[Activity] Look below and pull out each line with the word "cross".

[Itemized modification records]
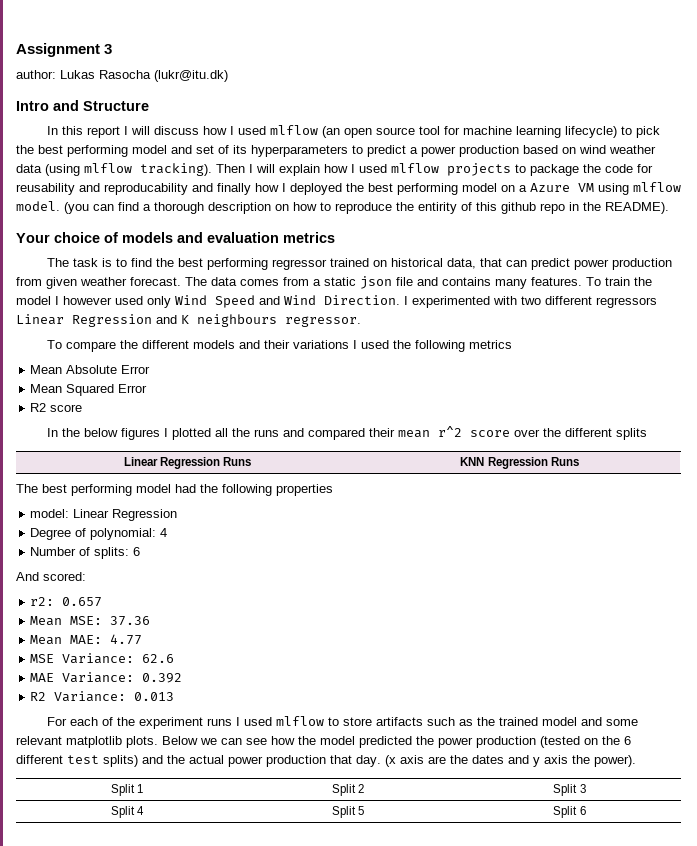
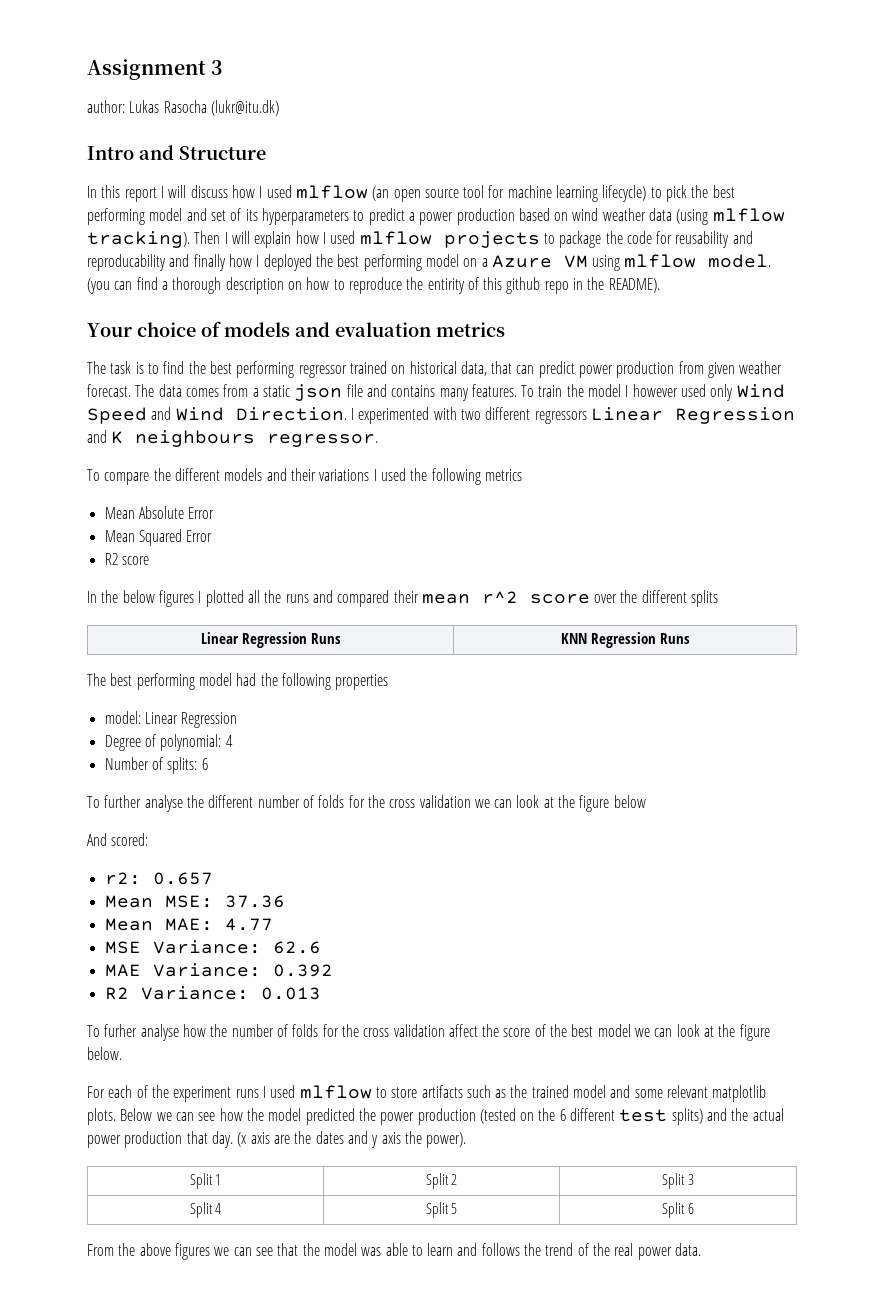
(141, 551) none -> [87,795,646,812] // To further analyse the different number of folds for the cross validation we can look at the figure below
(175, 696) none -> [87,1024,770,1041] [87,1047,122,1060] // To furher analyse how the number of folds for the cross validation affect the score of the best model we can look at the figure below.
(586, 810) none -> [87,1243,702,1260] // From the above figures we can see that the model was able to learn and follows the trend of the real power data.

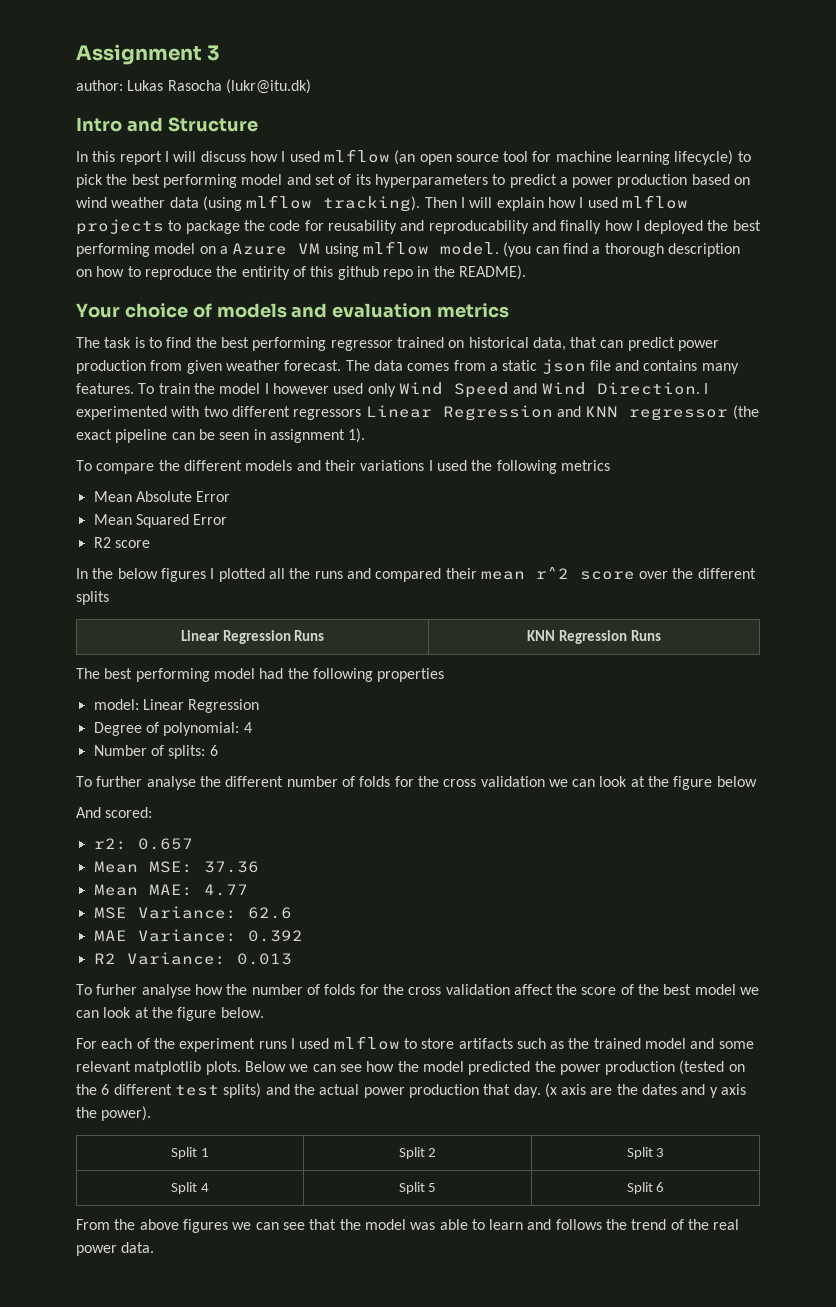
[111,430,379,447] K neighbours regressor. -> [585,405,759,421] [76,428,366,443] KNN regressor (the exact pipeline can be seen in assignment 1).

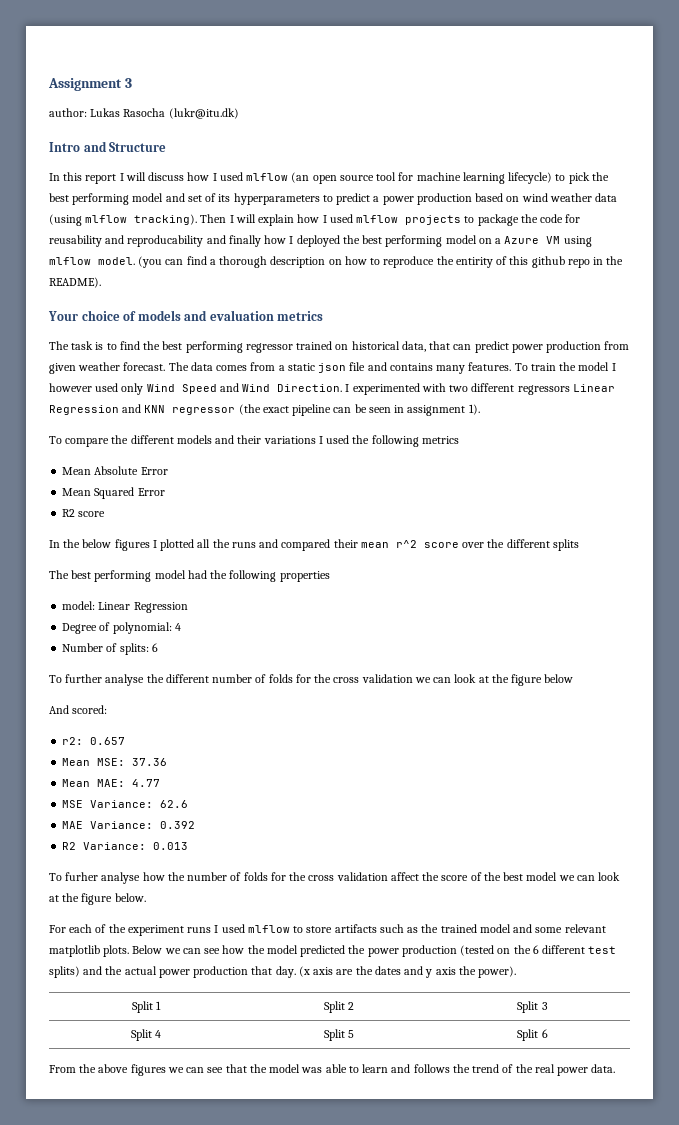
[180,630,325,644] [527,630,661,644] // Linear Regression Runs | KNN Regression Runs -> (579, 545) none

[Completed task]
(141, 551) none -> [87,795,646,812] // To further analyse the different number of folds for the cross validation we can look at the figure below
(175, 696) none -> [87,1024,770,1041] [87,1047,122,1060] // To furher analyse how the number of folds for the cross validation affect the score of the best model we can look at the figure below.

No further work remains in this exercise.